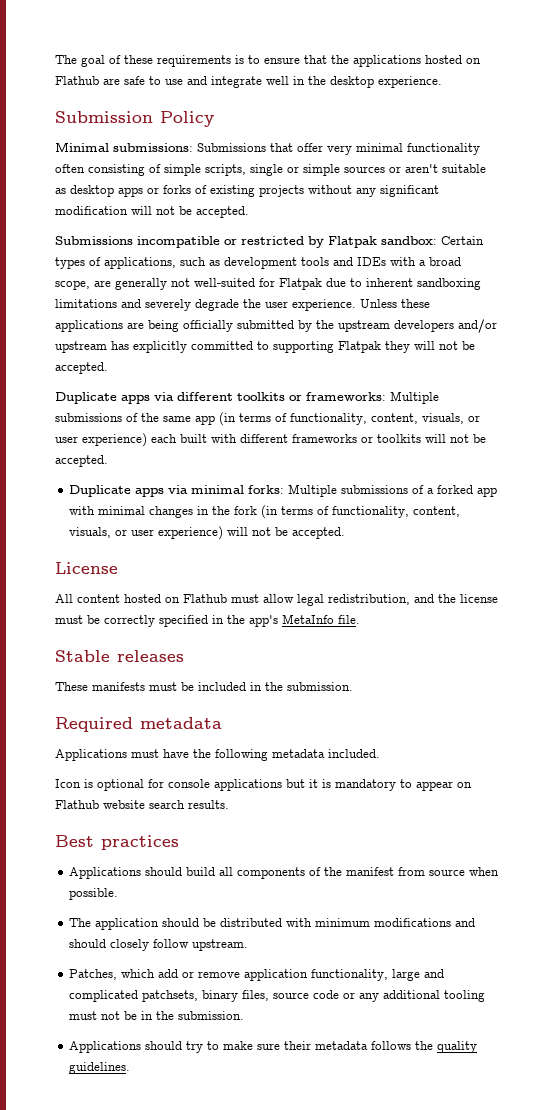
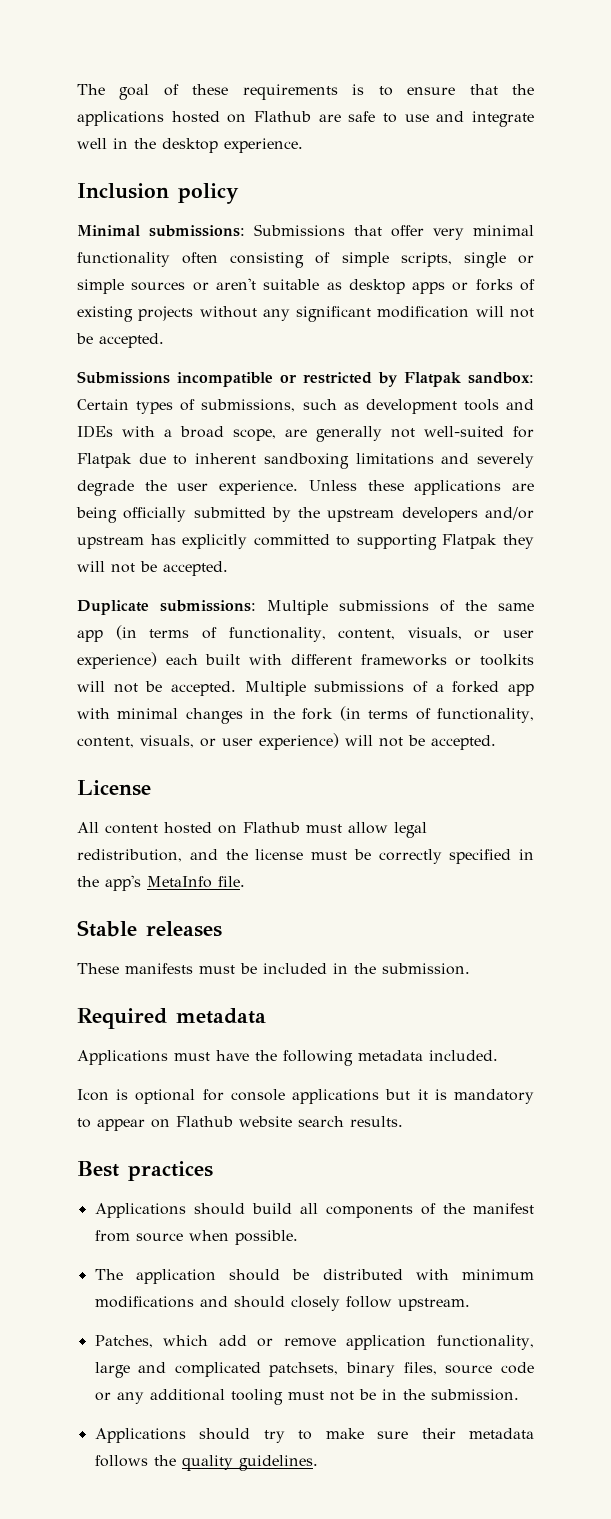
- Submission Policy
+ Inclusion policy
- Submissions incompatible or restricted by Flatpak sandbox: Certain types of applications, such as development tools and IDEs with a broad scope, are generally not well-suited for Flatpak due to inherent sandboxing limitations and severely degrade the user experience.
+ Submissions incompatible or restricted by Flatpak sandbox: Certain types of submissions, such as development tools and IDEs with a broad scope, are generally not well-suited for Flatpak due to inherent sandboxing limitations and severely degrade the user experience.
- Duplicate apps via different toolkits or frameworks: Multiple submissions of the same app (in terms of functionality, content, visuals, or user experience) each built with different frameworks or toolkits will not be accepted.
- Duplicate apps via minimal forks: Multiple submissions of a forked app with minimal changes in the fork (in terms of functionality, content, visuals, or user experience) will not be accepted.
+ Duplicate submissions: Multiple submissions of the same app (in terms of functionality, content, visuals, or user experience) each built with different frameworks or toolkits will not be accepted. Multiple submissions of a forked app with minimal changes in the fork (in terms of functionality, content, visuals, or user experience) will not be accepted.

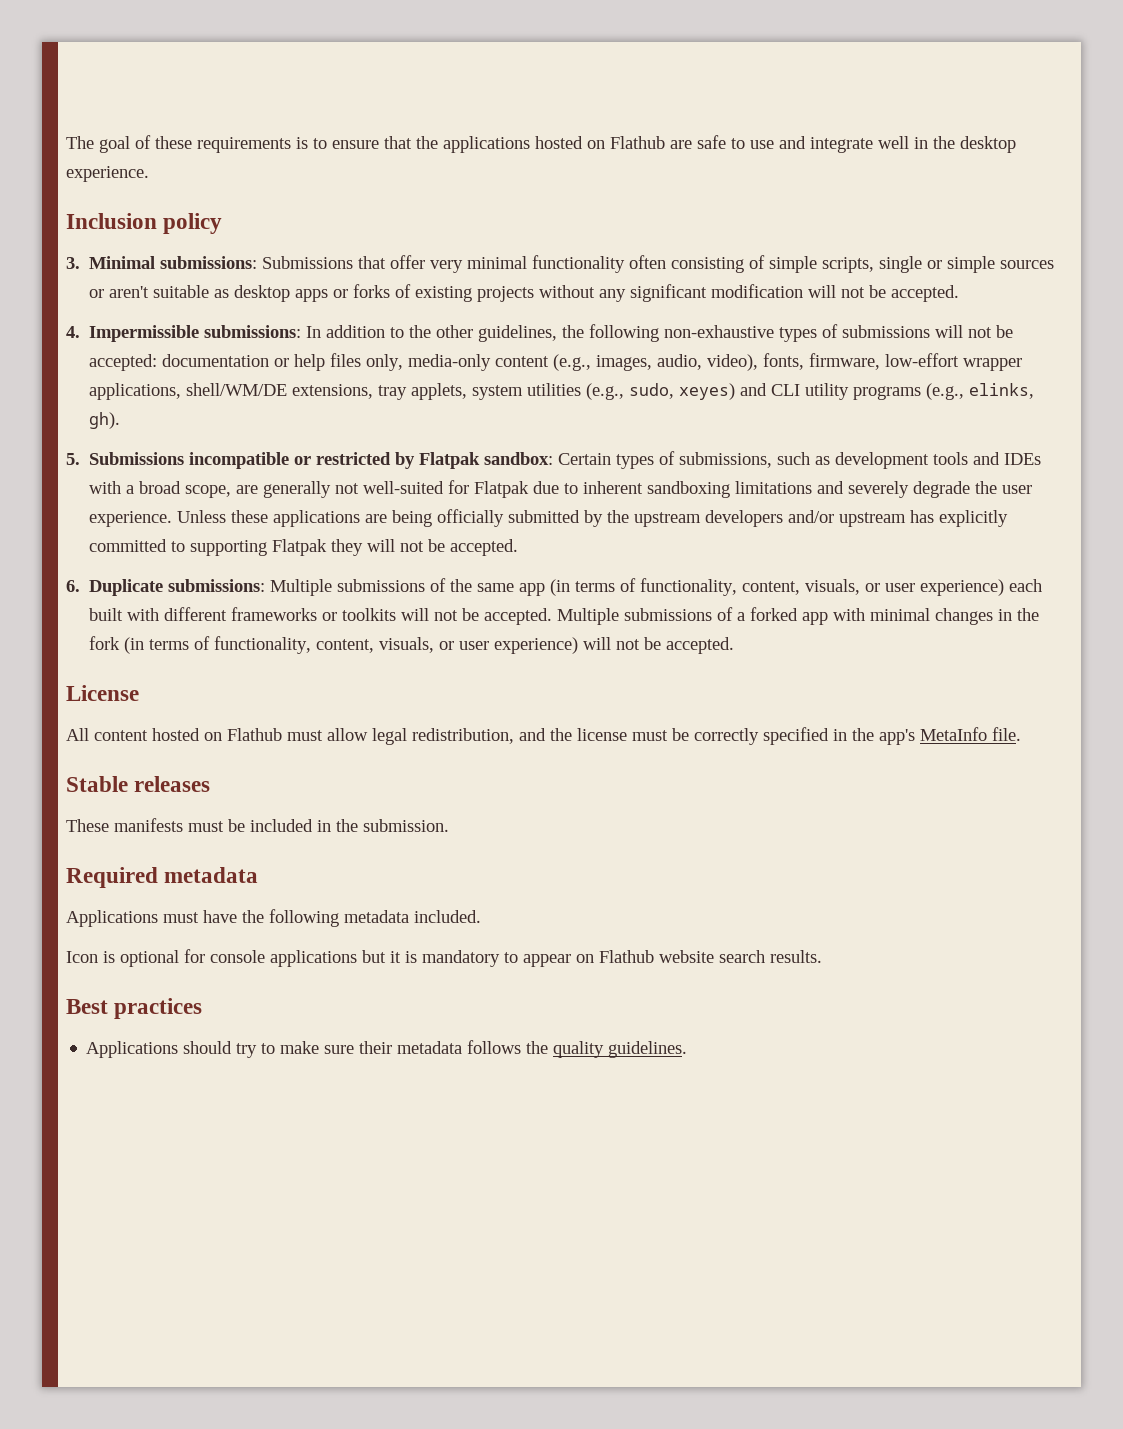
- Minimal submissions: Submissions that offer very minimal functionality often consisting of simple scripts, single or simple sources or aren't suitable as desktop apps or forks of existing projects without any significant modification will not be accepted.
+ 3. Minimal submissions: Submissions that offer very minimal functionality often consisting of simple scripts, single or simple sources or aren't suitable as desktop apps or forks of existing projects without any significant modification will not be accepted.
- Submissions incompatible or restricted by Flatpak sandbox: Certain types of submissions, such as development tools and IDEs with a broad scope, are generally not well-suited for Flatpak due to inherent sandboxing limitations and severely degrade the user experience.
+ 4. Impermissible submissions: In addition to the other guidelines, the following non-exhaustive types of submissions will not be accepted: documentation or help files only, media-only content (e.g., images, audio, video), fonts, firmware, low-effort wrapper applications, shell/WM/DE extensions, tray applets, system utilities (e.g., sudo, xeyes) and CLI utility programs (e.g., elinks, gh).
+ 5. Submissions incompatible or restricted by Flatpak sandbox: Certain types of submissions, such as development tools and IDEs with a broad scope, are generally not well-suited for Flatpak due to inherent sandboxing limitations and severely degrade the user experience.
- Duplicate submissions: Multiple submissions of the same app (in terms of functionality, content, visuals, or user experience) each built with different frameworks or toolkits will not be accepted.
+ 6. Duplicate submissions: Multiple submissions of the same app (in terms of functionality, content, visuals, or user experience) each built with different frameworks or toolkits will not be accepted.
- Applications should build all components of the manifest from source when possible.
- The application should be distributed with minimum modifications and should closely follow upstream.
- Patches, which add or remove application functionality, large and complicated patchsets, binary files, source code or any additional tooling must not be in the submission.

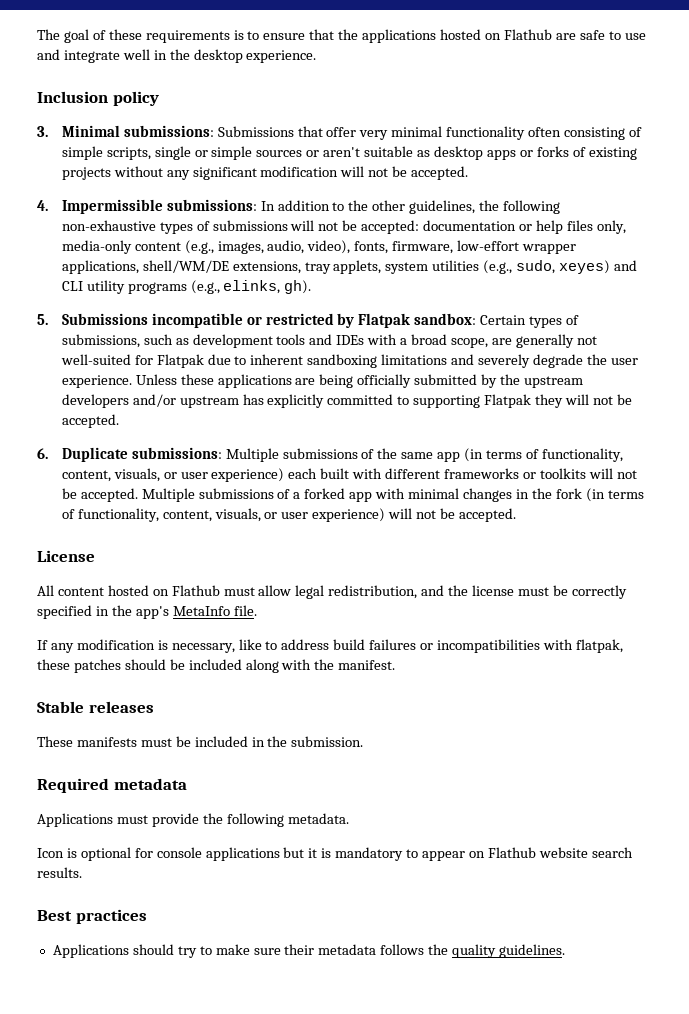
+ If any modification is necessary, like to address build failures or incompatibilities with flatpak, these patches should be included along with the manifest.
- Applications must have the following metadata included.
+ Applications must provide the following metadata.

* * * * *

Try it: From the entries above, collect every line with the string "Multiple" in it.

Written answer:
- Duplicate apps via different toolkits or frameworks: Multiple submissions of the same app (in terms of functionality, content, visuals, or user experience) each built with different frameworks or toolkits will not be accepted.
- Duplicate apps via minimal forks: Multiple submissions of a forked app with minimal changes in the fork (in terms of functionality, content, visuals, or user experience) will not be accepted.
+ Duplicate submissions: Multiple submissions of the same app (in terms of functionality, content, visuals, or user experience) each built with different frameworks or toolkits will not be accepted. Multiple submissions of a forked app with minimal changes in the fork (in terms of functionality, content, visuals, or user experience) will not be accepted.
- Duplicate submissions: Multiple submissions of the same app (in terms of functionality, content, visuals, or user experience) each built with different frameworks or toolkits will not be accepted.
+ 6. Duplicate submissions: Multiple submissions of the same app (in terms of functionality, content, visuals, or user experience) each built with different frameworks or toolkits will not be accepted.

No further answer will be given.